In 1977, when an official prohibition drive sent the breweries and distilleries into a tailspin, Mallya showed his foresight by buying up or gaining control through management contracts of yet more breweries (Premier, Jupiter, Punjab and Indo-Lowenbrau) and distilleries in Udaipur, Alwar, Mirganj, Serampore and also set up a plant in Pondicherry, as others sold out in the face of a market slump. In the process, he finally pipped Mohan Meakin to the title of beer and liquor king.

Mallya got the Jammu & Kashmir Government to give him two acres on lease to start a nursery, and then distributed hops seedlings to Kashmir farmers and bought up all their produce—giving him effective control of the beer industry's most vital ingredient.

He also became chairman of British Paints with the help of Hoechst AG, which had earlier acquired British Paints' parent company abroad, the Berger group.

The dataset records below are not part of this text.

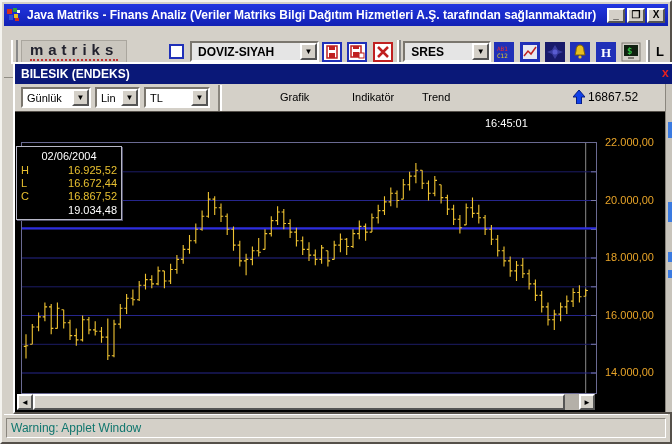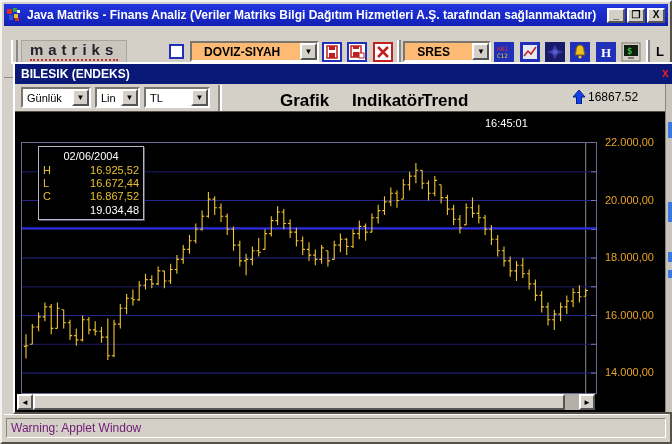--- a/index.html
+++ b/index.html
@@ -21,8 +21,8 @@
   .logo-panel{height:24px;background:#cac6be;border:1px solid #aaa69e;display:flex;align-items:center;padding:2px 8px;margin-right:42px;}
   .logo-text{font-size:15px;font-weight:bold;color:#22222e;letter-spacing:5px;border-bottom:2px dotted #c03030;line-height:1.1;}
   .checkbox{width:15px;height:15px;background:#fff;border:2px solid #2030b8;margin:0 6px 0 0;}
-  .select{height:21px;background:#fdba74;border:2px solid;border-color:#7a766e #fff #fff #7a766e;
-    display:flex;align-items:center;font-size:12px;font-weight:bold;color:#000;padding-left:12px;position:relative;}
+  .select{height:21px;background:#e5e5e5;border:2px solid;border-color:#7a766e #fff #fff #7a766e;
+    display:flex;align-items:center;font-size:12px;font-weight:bold;color:#000;padding-left:6px;position:relative;}
   .select .arrowbox{margin-left:auto;width:17px;height:17px;background:#d4d0c8;border:2px solid;
     border-color:#fff #555 #555 #fff;display:flex;align-items:center;justify-content:center;font-size:8px;color:#000;}
   .tbtn{width:22px;height:22px;margin:0 2px;display:flex;align-items:center;justify-content:center;}

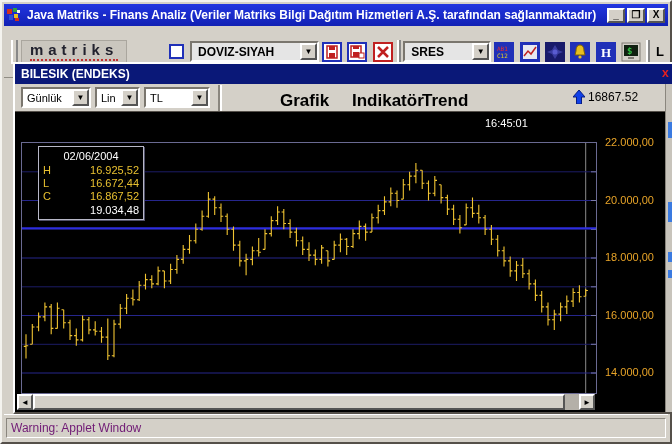--- a/index.html
+++ b/index.html
@@ -40,7 +40,7 @@
   .ct-select .arrowbox{margin-left:auto;width:17px;height:17px;background:#d4d0c8;border:2px solid;
     border-color:#fff #555 #555 #fff;display:flex;align-items:center;justify-content:center;font-size:8px;color:#000;}
   .ct-sep{position:absolute;left:203px;top:1px;height:26px;width:3px;border-left:2px solid #8a867e;border-right:2px solid #fff;}
-  .menu-item{position:absolute;top:7px;font-size:17px;font-weight:bold;color:#000;}
+  .menu-item{position:absolute;top:7px;font-size:11px;font-weight:normal;color:#000;}
   .price-box{position:absolute;top:6px;left:558px;display:flex;align-items:center;font-size:12px;color:#000;}
   .chart-body{position:absolute;left:0;top:48px;right:10px;bottom:0;background:#000;}
   .time-label{position:absolute;left:470px;top:5px;width:110px;text-align:left;color:#fff;font-size:11px;}

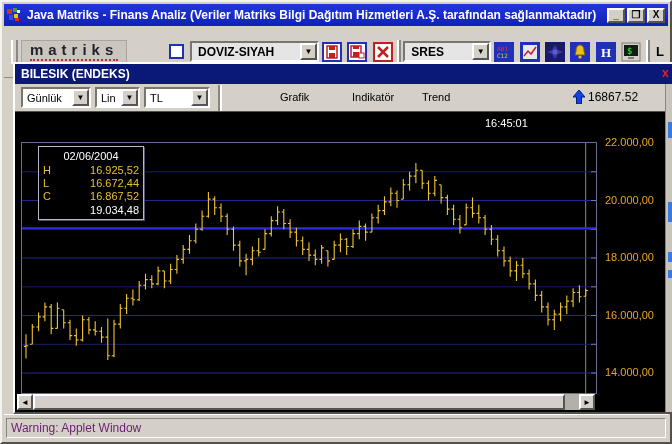--- a/index.html
+++ b/index.html
@@ -47,7 +47,7 @@
   .plot-wrap{position:absolute;left:6px;top:30px;width:576px;height:252px;border:1px solid #6a6a92;background:#000;}
   .y-axis{position:absolute;left:588px;top:30px;width:66px;height:252px;}
   .y-label{position:absolute;left:2px;color:#e8a428;font-size:11px;white-space:nowrap;}
-  .legend{position:absolute;left:23px;top:34px;width:106px;background:#000;border:1px solid #b8b8c8;
+  .legend{position:absolute;left:1px;top:34px;width:106px;background:#000;border:1px solid #b8b8c8;
     box-shadow:1px 1px 0 #50506a;font-size:11px;padding:2px 4px 3px 4px;}
   .legend .lg-date{color:#fff;text-align:center;margin:1px 0 2px 0;}
   .legend .lg-row{display:flex;color:#e8c030;margin:1px 0;}

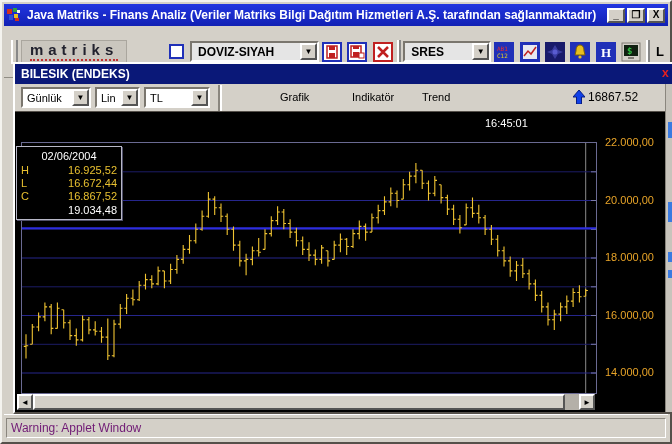--- a/index.html
+++ b/index.html
@@ -67,7 +67,7 @@
   .statusbar{position:absolute;left:2px;bottom:2px;right:2px;height:26px;background:#d4d0c8;
     border-top:1px solid #fff;display:flex;align-items:center;}
   .status-inner{margin:2px;flex:1;height:20px;border:1px solid;border-color:#8a867e #fff #fff #8a867e;
-    display:flex;align-items:center;padding-left:4px;font-size:12px;color:#701a75;}
+    display:flex;align-items:center;padding-left:4px;font-size:12px;color:#0f766e;}
   svg{display:block;}
 </style>
 </head>

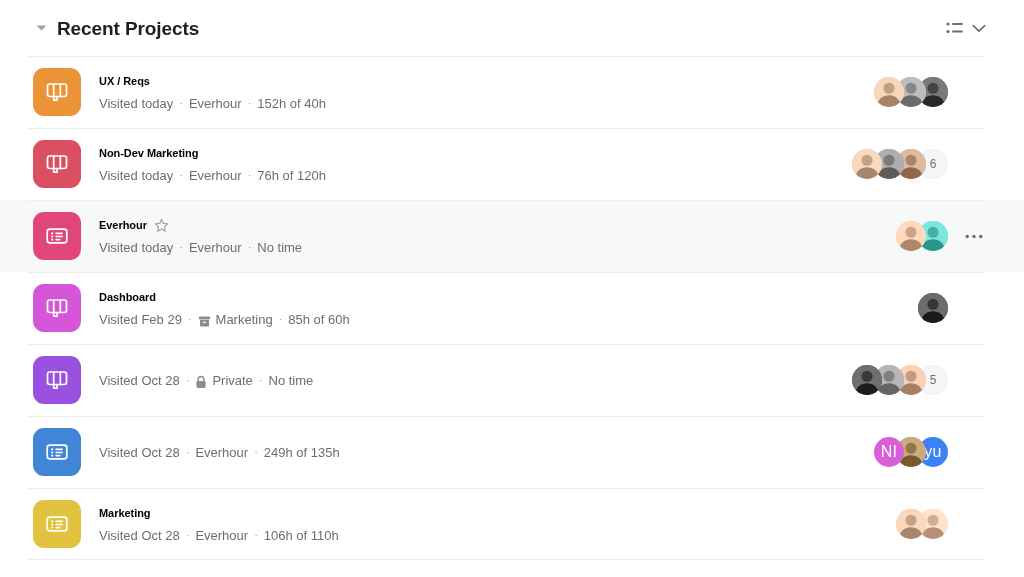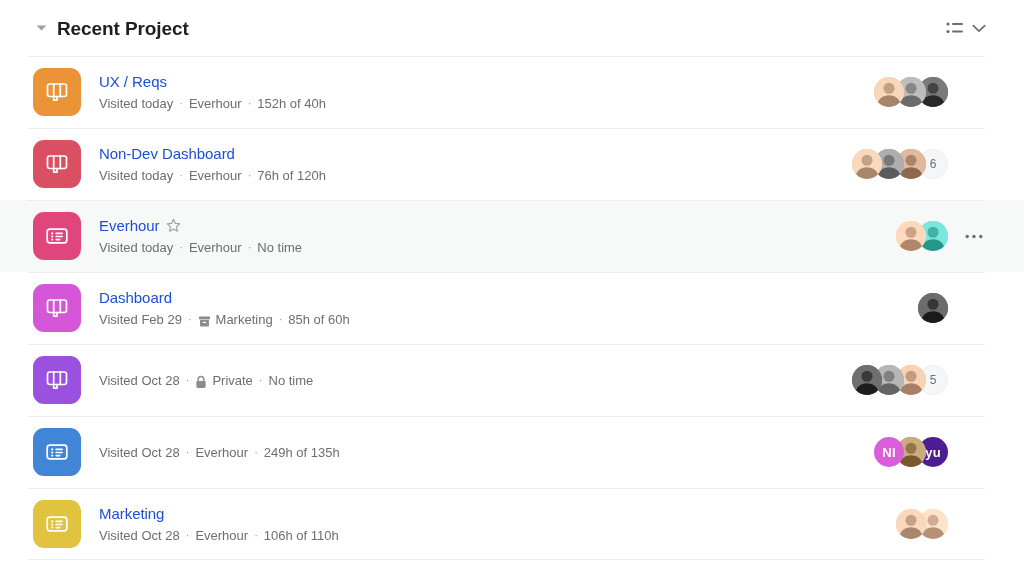--- a/index.html
+++ b/index.html
@@ -240,7 +240,7 @@
         <path d="M0.6 1.4 L5.5 6.6 L10.4 1.4 Z" fill="#9ca0a3"></path>
       </svg>
     </span>
-    <span class="section-title">Recent Project</span>
+    <span class="section-title">Recent Projects</span>
 
     <span class="header-spacer"></span>
 

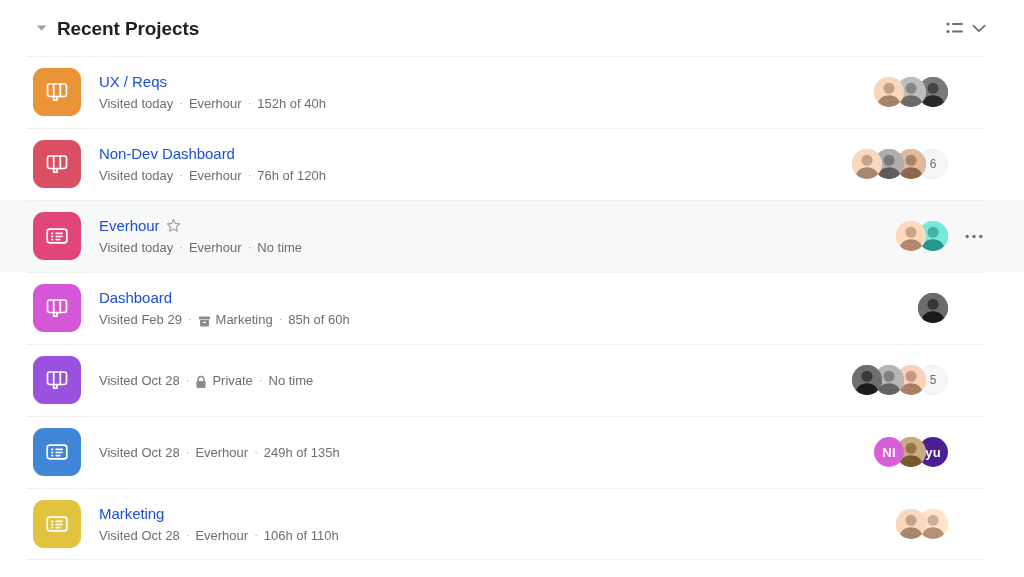--- a/index.html
+++ b/index.html
@@ -132,9 +132,9 @@
   }
 
   .project-name {
-    font-size: 15px;
-    font-weight: 400;
-    color: #1d4ed8;
+    font-size: 11px;
+    font-weight: 700;
+    color: #000000;
     letter-spacing: -0.05px;
     line-height: 19px;
     white-space: nowrap;

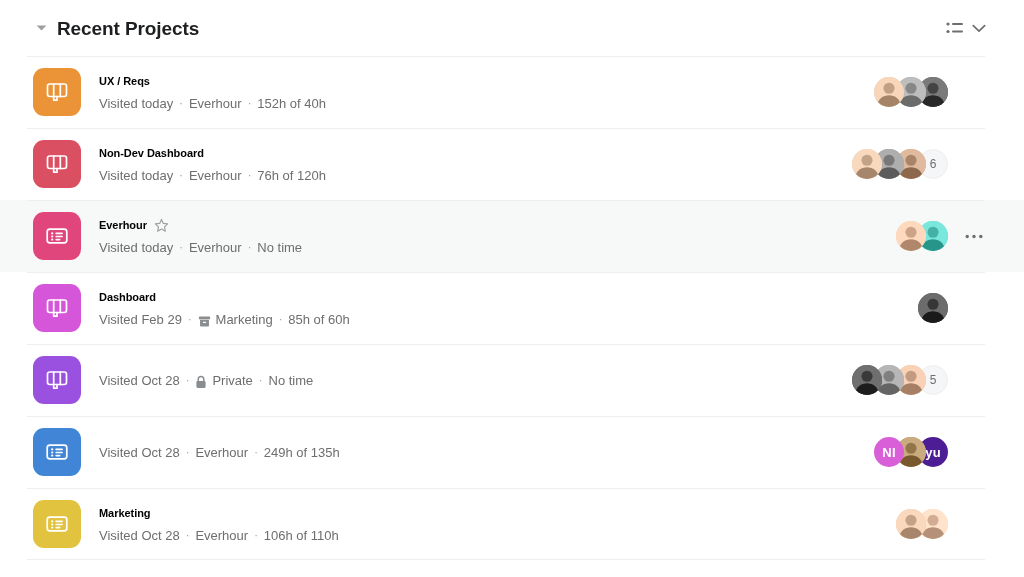--- a/index.html
+++ b/index.html
@@ -329,7 +329,7 @@
         </div>
         <div class="project-text">
           <div class="project-name-line">
-            <span class="project-name">Non-Dev Dashboard</span>
+            <span class="project-name">Non-Dev Marketing</span>
           </div>
           <div class="project-meta">
             <span class="meta-text">Visited today</span>

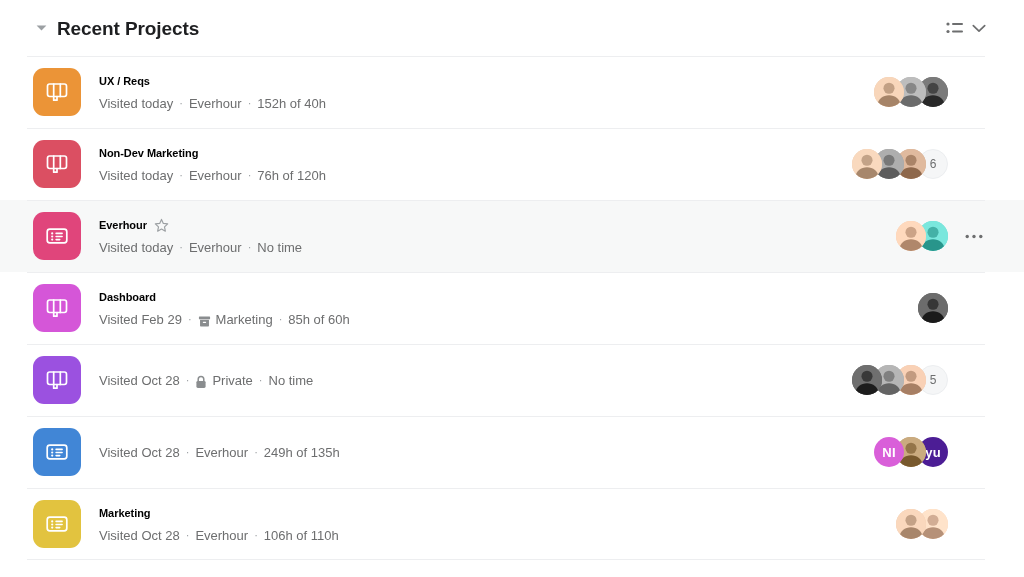--- a/index.html
+++ b/index.html
@@ -193,8 +193,8 @@
     display: flex;
     align-items: center;
     justify-content: center;
-    font-size: 13px;
-    font-weight: 700;
+    font-size: 16px;
+    font-weight: 400;
     color: #ffffff;
     letter-spacing: 0.2px;
   }

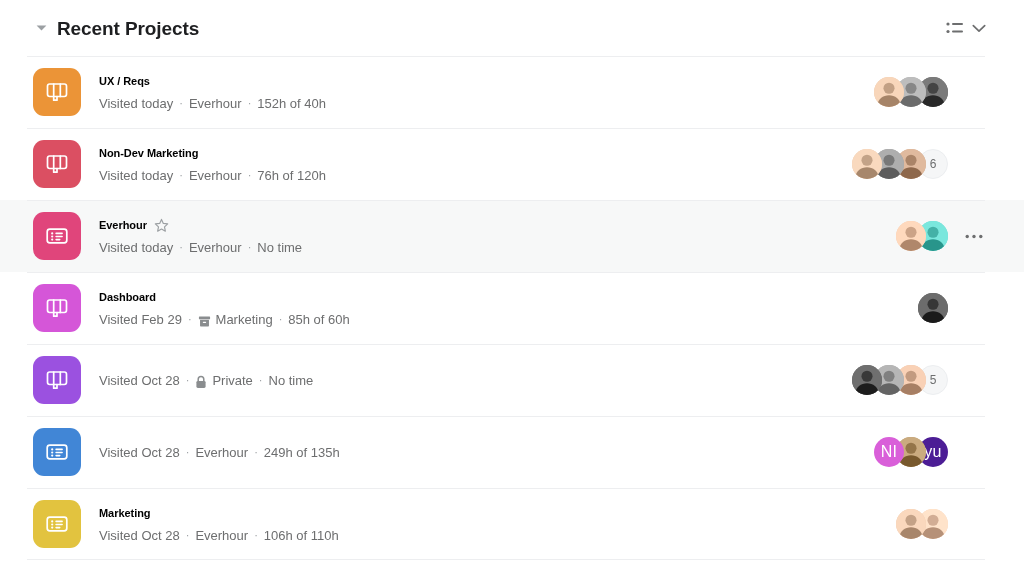--- a/index.html
+++ b/index.html
@@ -574,7 +574,7 @@
     <path d="M4 40 C5 28.5 12 24.2 20 24.2 C28 24.2 35 28.5 36 40 Z" class="pa-body" fill="#78592d"></path>
   </svg>
             </div>
-            <div class="avatar" style="z-index: 18; background: #4c1d95;">yu</div>
+            <div class="avatar" style="z-index: 18; background: #3b82f6;">yu</div>
           </div>
           <div class="row-menu is-hidden">
             <svg width="18" height="5" viewBox="0 0 18 5" aria-hidden="true">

Then through Cadbury Schweppes, international associates of Kissan Products, he moved on to the board of Cadbury India, to become its chairman a few years later. Taking advantage of disinvestment's by multinationals, he became chairman of the Indian Sewing Machine Company and Malayalam Plantations (large tea and rubber company) and also a director of Bush Boake Allen.

Two other important acquisitions include Hindustan Polymers (taken from the Shriram Group) and Mysore Electro-Chemical Works (makers of MEC batteries).

In 1981, Mallya controlled 10 breweries and 14 distilleries, seven processed food companies, six investment companies, two small packaging units, three drug firms, soft drinks bottling plants, a battery unit and one of the company's two styrene companies, while heading a handful of other companies even though he did not have controlling interest.

== Controversies ==
Business rivals charged him with reveling in the unethical practices of the liquor industry, and maximizing profits by making whisky from molasses instead of malted barley the former process allegedly costing only 5 per cent of the latter, but with the resultant spirit being far more harmful to health.

Mallya's name was also linked in 1980 to the then Maharashtra chief minister A. R. Antulay's controversial decisions on alcohol supply.

== Personal life ==
He was married three times. His first marriage was with Lalitha Ramaiah; they had a son, Vijay Mallya. He then either married or had a relationship with a divorced/widowed woman who was the mother of two daughters already, but they had no children together. His third marriage was to Kailash Advani (known as Ritu Mallya after the marriage), a Mumbai-based Sindhi woman who was a lawyer by education, but who ran a garment business. They also had no children together.

Vittal Mallya was a man of frugal habits who believed in thrift and understatement, values which he tried to inculcate in the young Vijay. One way of doing this was by limiting Vijay's allowance to the bare minimum, and not allowing him luxuries like a car of his own.